Gas turbine instrument air enhancement
Owned by Borger Energy Associates LP, Operated by NAES Corp
230-MW, gas-fired, 2 × 1 combined-cycle cogeneration facility located in Borger, Tex
Plant manager: Craig Courter
Key project participants: Steve Nelson, operations supervisor; Bryan Stout, maintenance supervisor; Alan Bull, project manager
While at base-load operation Blackhawk Unit 1 unloaded from 112% to 60%. Normalized load recovered but was followed by an auto-unload and unit trip. After examining the operating data, the site team concluded that the instrument air pressure dropped from 100 to 22 psig during this event. This caused the main fuel valve to slowly close which starved the turbine of fuel, and in turn, resulted in the hydraulic stage fuel valves being opened by control logic to compensate for the low fuel flow.
The air pressure drop was momentary and when it recovered, the main fuel valve opened back up resulting in over-fuel of the turbine. Subsequent damage resulted in having to replace all combustor and hot-gas-path components; peak-period availability was low as a consequence.
The site had struggled in the past with moisture in the instrument air supplied to the turbine enclosure. In an effort to deal with the high moisture, the site installed a secondary air dryer that only treated air supplying the enclosure.A packaged system was installed and had worked well for several years. Within the system there is a shuttle valve that switches air flow between two desiccant filters. The root cause analysis of the failure identified that this was the only point that could cause a momentary loss of control air. Disassembly of the valve revealed a high amount of wear and fouling.
This situation prompted an engineering review of the air supply system and safety shutdown of the gas turbines. The first step to addressing the problem was to design and implement a third source of dry instrument air after the auxiliary dryer. This was achieved by plumbing an alternative air line from the main air dryer system.

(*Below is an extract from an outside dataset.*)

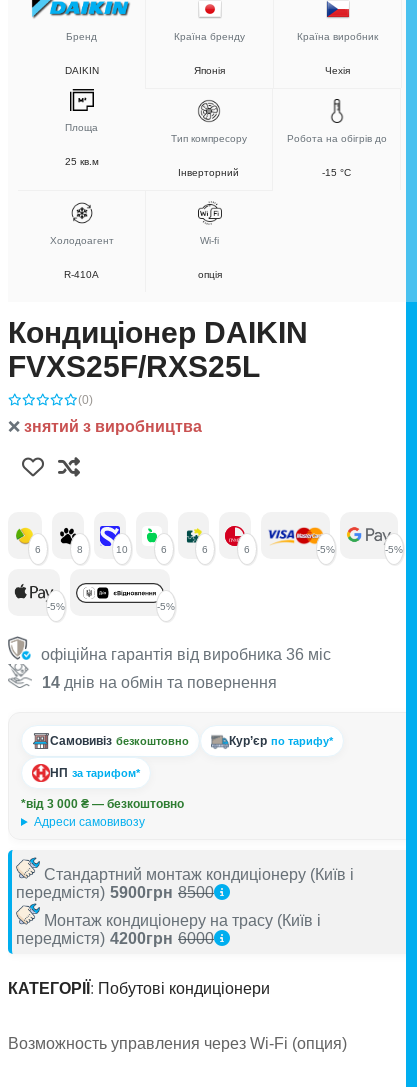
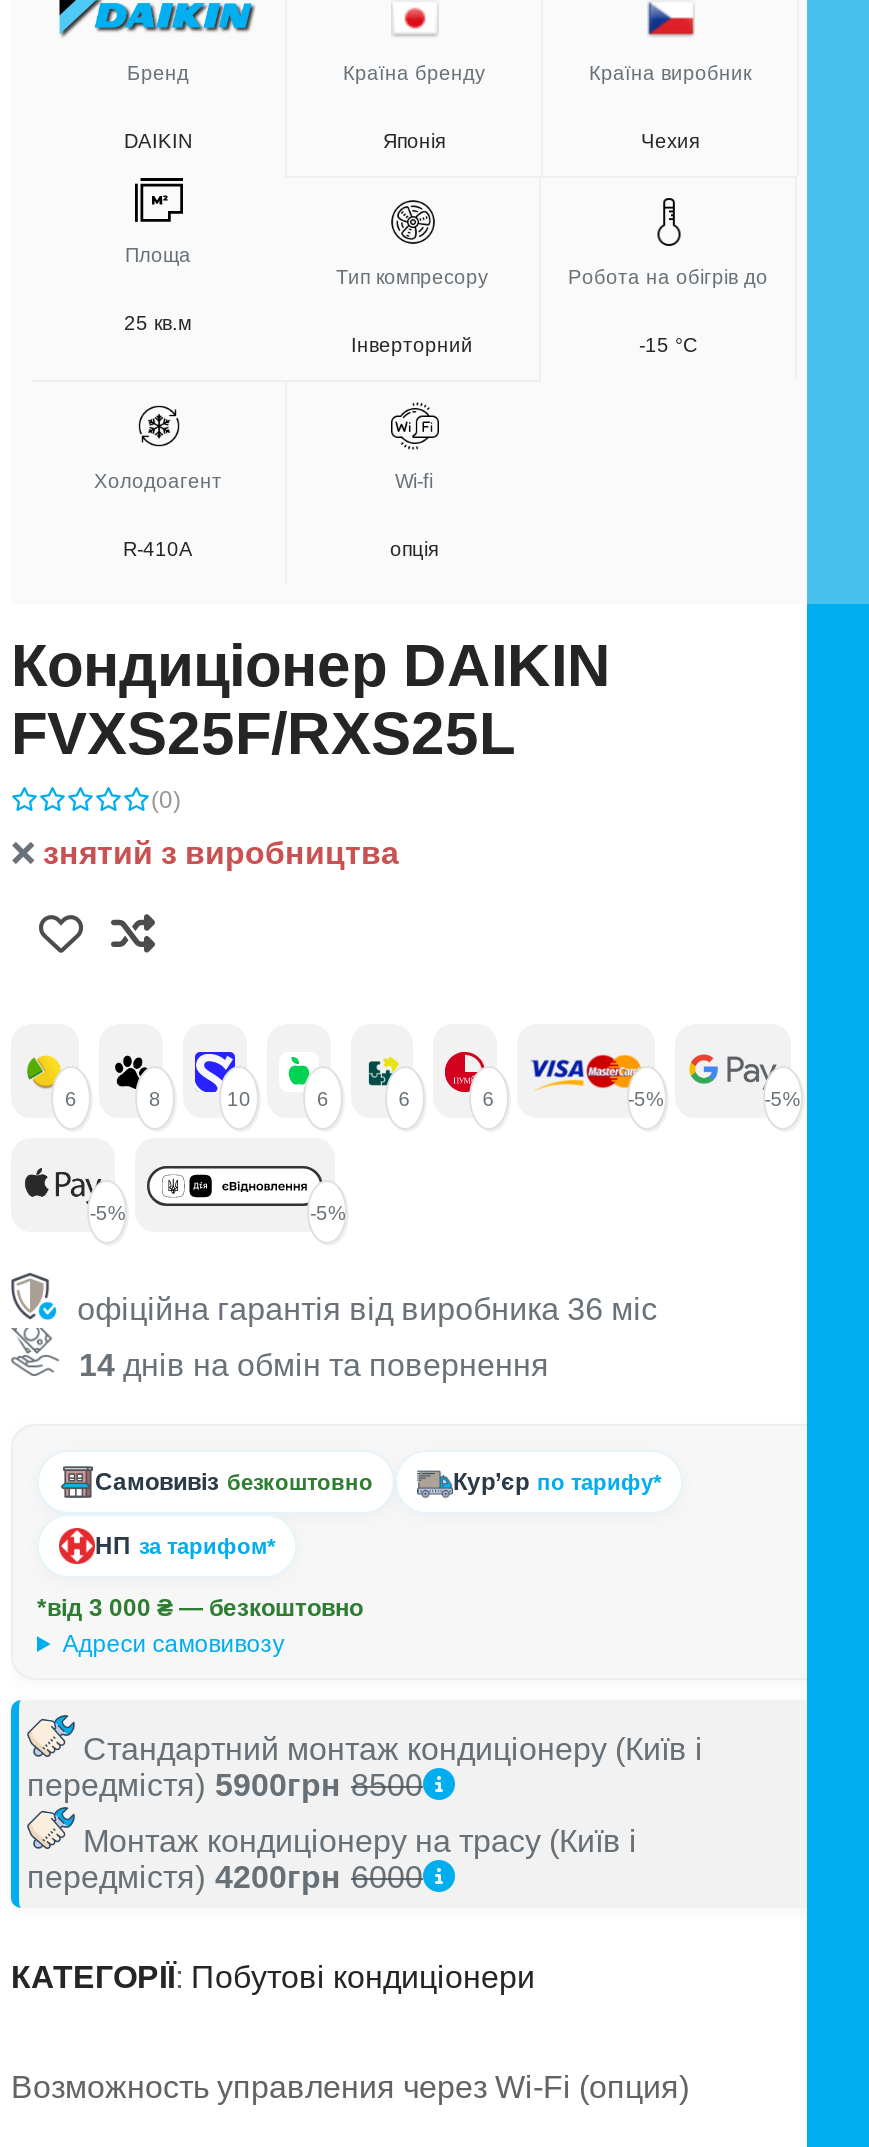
- Чехія
+ Чехия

The original system was configured in a way that main turbine compressor bleed air and auxiliary compressed air would provide pressure to a regulated system. The GT instrumentation would be fed by the auxiliary air system during startup until sufficient compressor bleed air was established. This is achieved by placing the two systems through regulators with the auxiliary air being set at 5 psi less than the bleed air.
In the new configuration, a third air supply is available to the unit; it is set at 5 psi less than the auxiliary air supply. The third system is also integrated into the system downstream of the auxiliary air dryer. This allows the new air system to be unobstructed in the event that the primary and secondary air supply are obstructed.
The second step to completing the upgrade was accomplished by implementing turbine control logic designed by the OEM that will shut down the turbine if the fuel-gas pressure drops to within 100 psi of the combustor shell pressure; the operator receives and alarm. Auto-unload is initiated at 70 psi and a trip is initiated at 40 psi above shell pressure. Fail over testing was conducted following all improvements and the system is functioning well. The site has now implemented both the physical and control logic changes on both units.
In response to an over-fuel event caused by a drop in instrument-air supply pressure, plant personnel performed and implemented a comprehensive engineering review, repairs and upgrades, and enhancements to the plant’s digital control system, thereby significantly improving reliability and cost avoidance by over-fuel events.